But what reduced me to a rather black despair over Sunday was the contrast between the vacuity of this article and richness of the central concerns of Allan Bloom's The Closing of the American Mind which was published twenty-five years ago. (H/T Ed Feser.) It was one of those books that I was dimly aware of, thought I'd probably sympathize with, but never quite got around to reading. Well, the twenty-fifth anniversary of publication seemed like a good opportunity to remedy this so, with the reckless simplicity of the Kindle, I found that I had downloaded it before I had time to reconsider.

Half way through it now. It is of course, like any narrative with a broad sweep, at times an irritating read: when he confidently asserts something about the content of this or that philosopher's thought, you find yourself thinking of a passage that doesn't quite fit the breezy picture portrayed. But its great strength is that it provokes and promotes debate: like Socrates in Plato's early dialogues, you may well find yourself thinking at times that you've been the victim of some intellectual sleight of hand, but feel confident that Socrates'/Bloom's greater purpose would still be served if you came back hard with an objection. Perhaps more final reactions on a later post, but for the moment, it is Bloom's specific thoughts on sex that provided such a depressing contrast to MacWhirter's whittering.

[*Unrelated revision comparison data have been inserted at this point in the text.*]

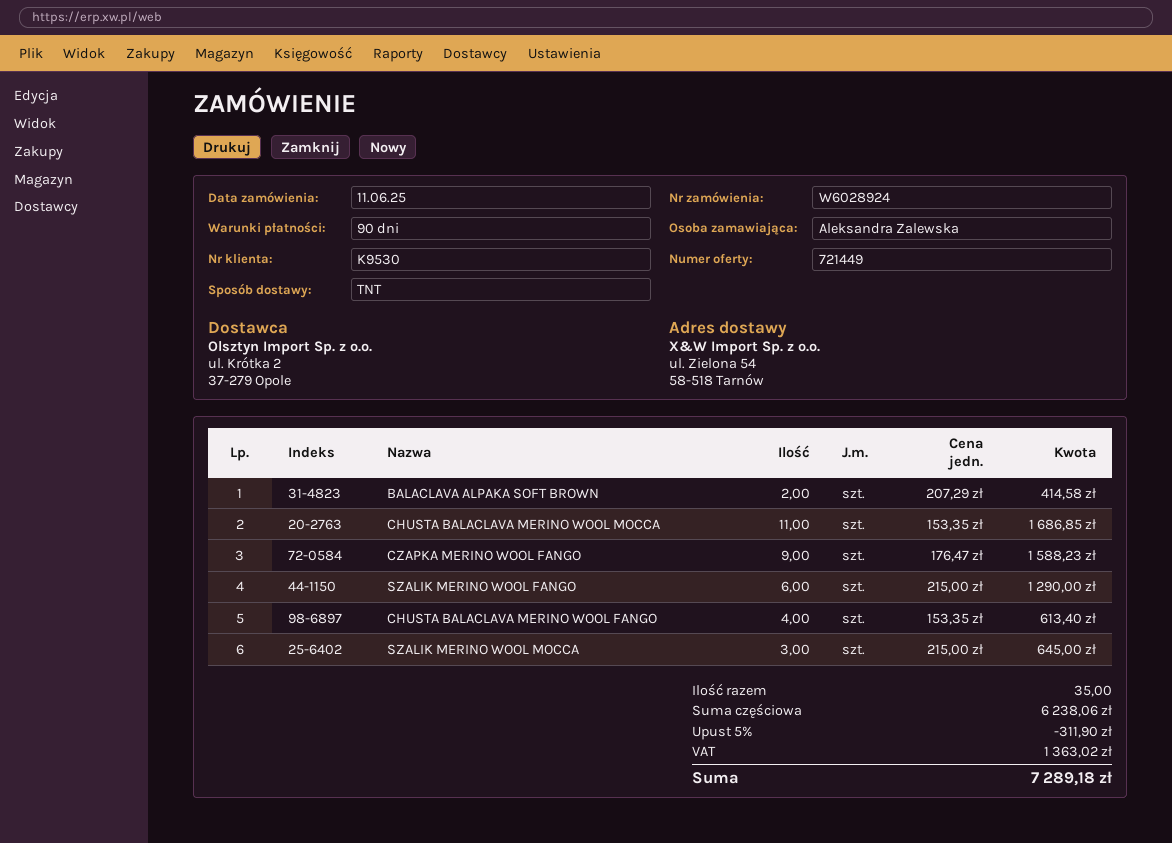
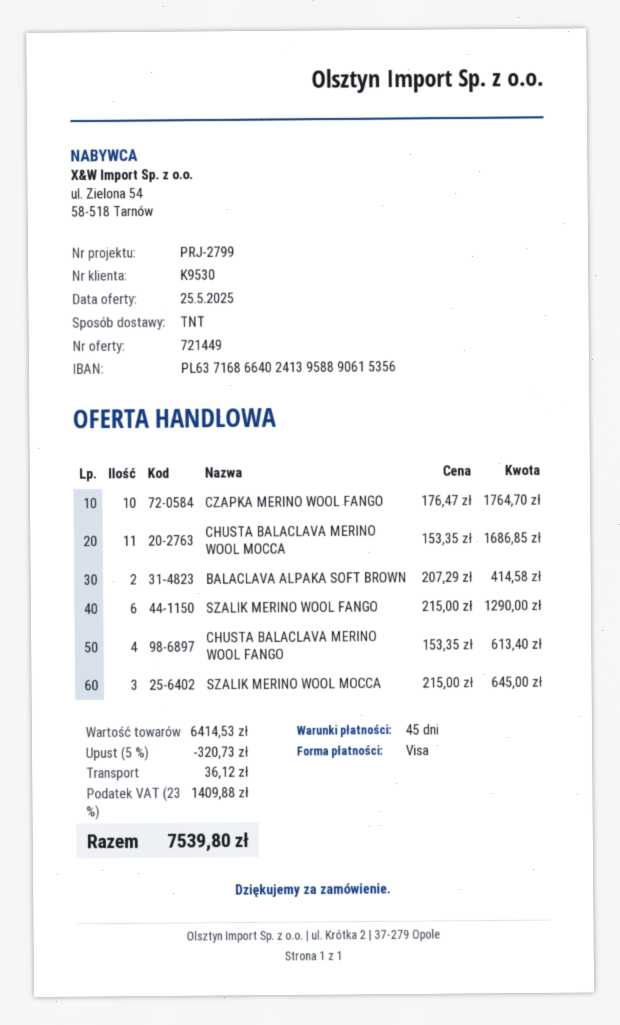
payment terms: 90 days -> 45 days
CZAPKA MERINO WOOL FANGO: 9 x 176.47 = 1588.23 -> 10 x 176.47 = 1764.70
subtotal: 6238.06 -> 6414.53
discount: 5% = 311.90 -> 5% = 320.73
shipping: none -> 36.12
tax: 1363.02 -> 1409.88
total: 7289.18 -> 7539.80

Bloom was actively homosexual and died of AIDS. Perhaps because of this, he writes most effectively about the role of eros in the good life, in learning and in male and female relationships. I don't know if I agree with much of what he says. As in the reading of classic literature, many of his ideas succeed not by convincing but by being entertained: depth is gained from contemplation of a possibility, not by a solution. But the contrast with the brisk dismissal by MacWhirter of the complexities of male/female relations, of the bringing up of children, of the place and negotiation of same sex desire is astounding and profoundly depressing: it is one thing to disagree on conclusions, but quite another when an interlocutor fails to even notice the problems. To take just one brief passage from Bloom as an example:

Very simply, the family is a sort of miniature body politic in which the husband's will is the will of the whole. The woman can influence her husband's will, and it is supposed to be informed by love of wife and children.

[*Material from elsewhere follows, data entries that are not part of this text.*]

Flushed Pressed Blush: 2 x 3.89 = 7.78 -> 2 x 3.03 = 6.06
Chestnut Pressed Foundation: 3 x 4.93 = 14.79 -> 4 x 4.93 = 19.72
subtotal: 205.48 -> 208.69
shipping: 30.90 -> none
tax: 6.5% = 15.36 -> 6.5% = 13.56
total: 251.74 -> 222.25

Now all this has simply disintegrated. It does not exist, nor is it considered good that it should. But nothing certain has taken its place. Neither men nor women have any idea what they are getting into anymore, or, rather, they have reason to fear the worst. There are two equal wills, and no mediating principle to link them and no tribunal of last resort. What is more, neither of the wills is certain of itself. This is where the 'ordering of priorities' comes in, particularly with women, who have not yet decided which comes first, career or children. People are no longer raised to think they ought to regard marriage as the primary goal and responsibility, and their uncertainty is mightily reinforced by the divorce statistics, which imply that putting all of one's psychological eggs in the marriage basket is a poor risk. The goals and wills of men and women have become like parallel lines, and it requires a Lobachevskyan imagination to hope they may meet.

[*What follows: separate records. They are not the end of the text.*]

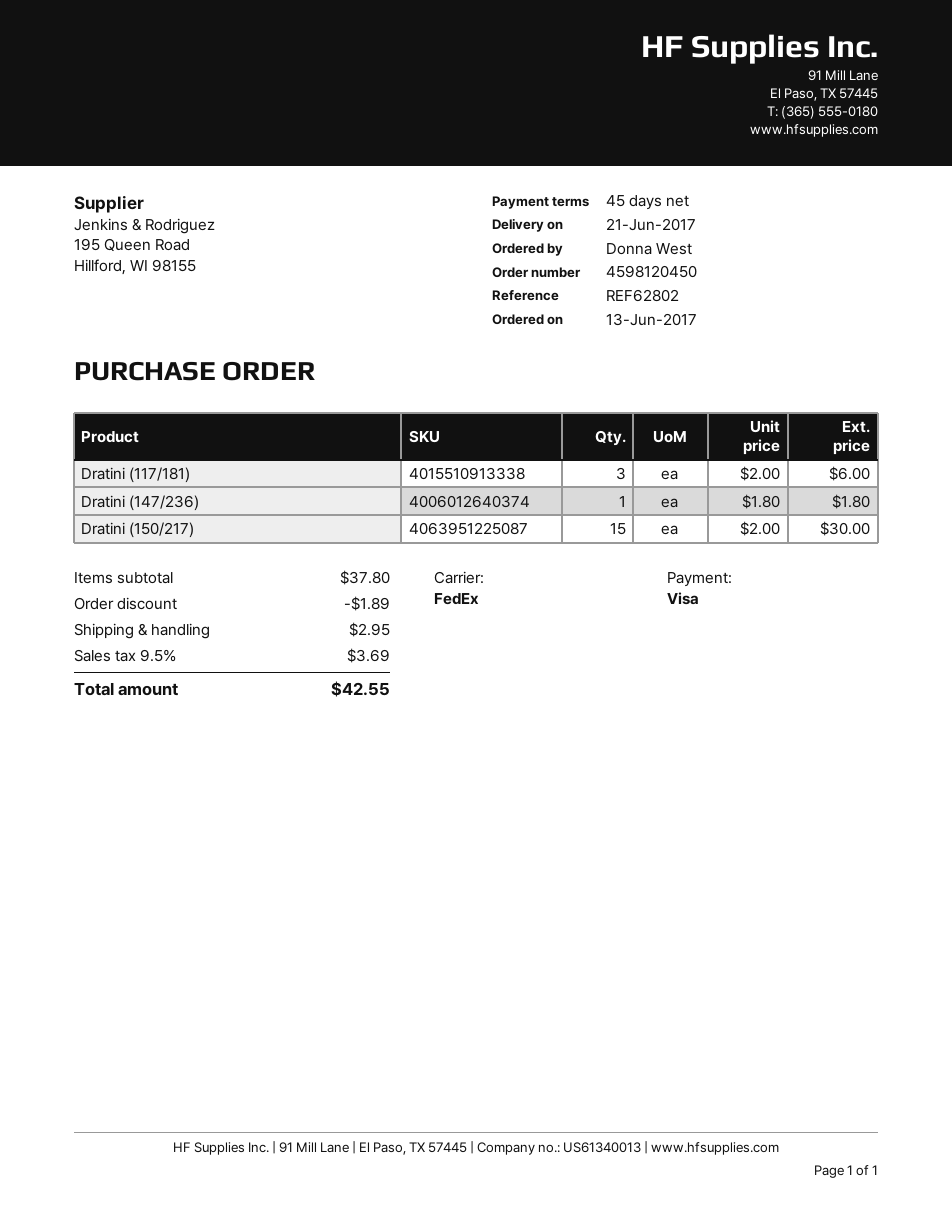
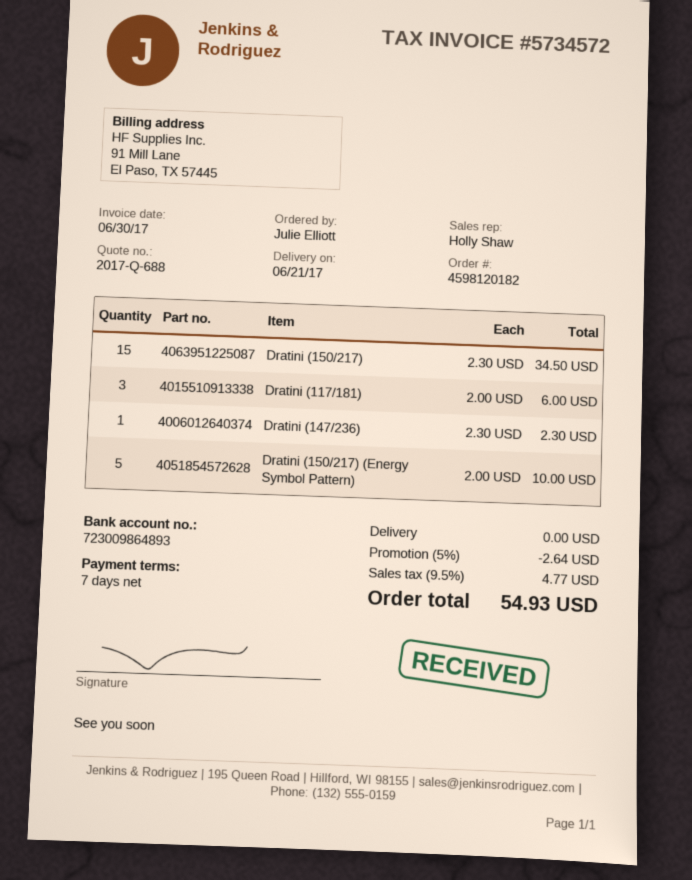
order number: 4598120450 -> 4598120182
payment terms: 45 days -> 7 days
ordered by: Donna West -> Julie Elliott
Dratini (147/236): 1 x 1.80 = 1.80 -> 1 x 2.30 = 2.30
Dratini (150/217): 15 x 2.00 = 30.00 -> 15 x 2.30 = 34.50
Dratini (150/217) (Energy Symbol Pattern): none -> 5 x 2.00 = 10.00
discount: 1.89 -> 2.64
shipping: 2.95 -> 0.00
tax: 9.5% = 3.69 -> 9.5% = 4.77
total: 42.55 -> 54.93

The debate on same sex marriage in Scotland has been depressing both because almost all the chattering and political classes here are united in favour of it, and because the public reasoning behind it (entirely of the 'equal love' kind) just ignores the complexities and differences of male/female and same sex relationships. In this, the contrast with England and Ireland (let alone the US) is becoming striking. Even in the rather superficial world of blogging, there, Brendan O'Neill gets the problem about the assumptions of essentialism in sexual orientation.There, Quiet Riot Girl gets the problem with reconciling queer theory with fixed identities. There, Suzanne Moore gets the inherent conflict between the drive for same sex marriage and 'progressive' politics. And amongst others, Richard Waghorne understands that resistance to same sex marriage isn't homophobic.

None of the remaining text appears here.